La première conclusion de cette recherche (publiée en mai 2012 dans l'International Journal of Cancer) est importante pour les malades et les médecins: la survie du cancer du sein est héréditaire.

Cette découverte est porteuse d'espoir. Pour le traitement d'abord: si, en effet, le pronostic de votre famille n'est pas très bon, on hésitera d'autant moins à mettre toutes les chances de votre côté en proposant tôt des traitements radicaux. A l'inverse, il y a une proportion importante des cancers du sein qui réagissent bien au traitement et peuvent être guéri. Dans ce cas de figure, si la famille de la patiente a connu des issues positives, elle pourra être rassurée que les choses ont la plus grande chance de bien se passer.

Haute surveillance

Une autre utilisation de ces données a permis de dresser le portrait de ces cancers touchant plusieurs fois une famille, et surtout de voir s'ils se distinguaient de leurs homologues isolés.

Globalement, les patientes concernées ont eu un cancer plus jeune, et plus souvent touchant les deux seins. Par contre, probablement du fait d'une meilleure sensibilisation, elles sont dépistées plus tôt et de manière égale selon les couches sociales (contrairement aux cancers non héréditaires). Elles bénéficient aussi plus souvent de traitements optimaux.

Malheureusement, ces personnes ont un risque huit fois plus important d'avoir une deuxième tumeur (située généralement dans le second sein) d’un type particulier, à savoir ne possédant pas de récepteurs aux œstrogènes. Ce risque peut même s'élever à cinquante fois si le premier cancer ne possédait pas non plus de récepteurs aux œstrogènes. «C'est un risqueparticulièrement élevé, s'alarme le professeur Bouchardy. La patiente concernée doit être sous haute surveillance. Elle doit le savoir ainsi que ses médecins.»

On le voit, le passage des registres au niveau familial est un outil important pour mieux connaître les cancers, leur évolution et guider le choix des traitements. Les recherches sur la base de données concernant le cancer du sein vont, bien entendu, continuer. A plus long terme, le professeur Bouchardy cible quatre autres types de tumeurs qui bénéficieraient de cette approche : cancer de la prostate, mélanome, cancer colorectal et cancer de la thyroïde.

Tumeur, vos papiers

«Pour bien travailler sur le cancer au niveau de la population, il nous faut un registre», résume le professeur Bouchardy. Utilisés à grande échelle pour le cancer depuis plus de quarante ans, ces outils répertorient les cas que leur annoncent hôpitaux et médecins. De nombreux détails sont alors enregistrés dans un dossier rendu anonyme, détails qui sont codés selon un standard international.
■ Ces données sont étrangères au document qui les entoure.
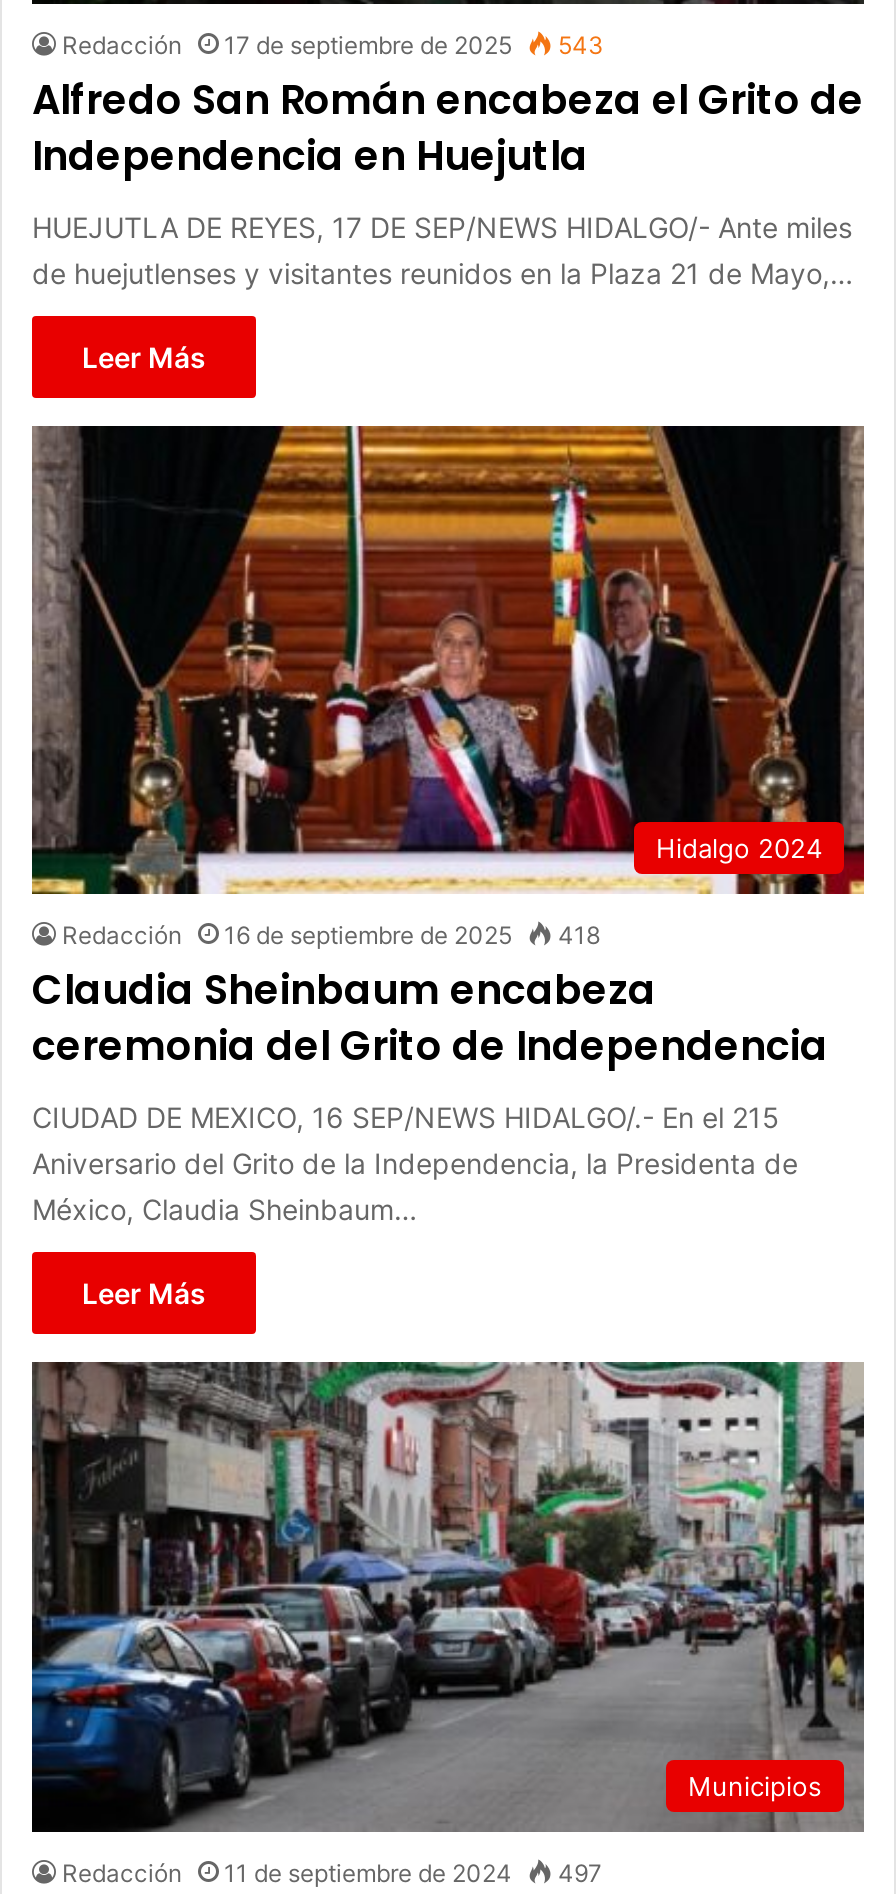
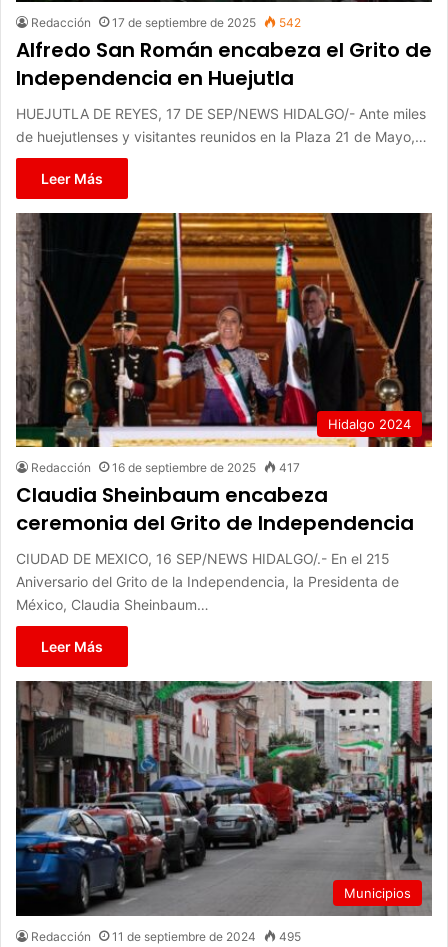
[62,30,604,60] Redacción 17 de septiembre de 2025 543 -> [31,15,301,30] Redacción 17 de septiembre de 2025 542
[62,921,600,951] Redacción 16 de septiembre de 2025 418 -> [31,460,300,475] Redacción 16 de septiembre de 2025 417
[62,1858,602,1888] Redacción 11 de septiembre de 2024 497 -> [31,929,301,944] Redacción 11 de septiembre de 2024 495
Cela permet aux chercheurs de comparer directement les données de différents pays et d’établir l’évolution dans le temps des différents types de cancer.
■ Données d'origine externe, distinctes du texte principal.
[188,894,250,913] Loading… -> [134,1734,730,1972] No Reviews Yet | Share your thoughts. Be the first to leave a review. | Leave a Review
«Les registres servent de thermomètre», poursuit le professeur Bouchardy. Ils donnent un reflet de l’évolution des cas et de leur traitement; ils permettent aussi de précieuses recherches quand on observe une recrudescence de tumeurs d’un type précis dans une zone géographique donnée. On a pu s’en servir pour mettre en évidence le lien entre le cancer de l’endomètre (corps de l’utérus) et la prise d’œstrogènes à la ménopause ou encore celui entre le cancer du foie et l’hépatite en Afrique.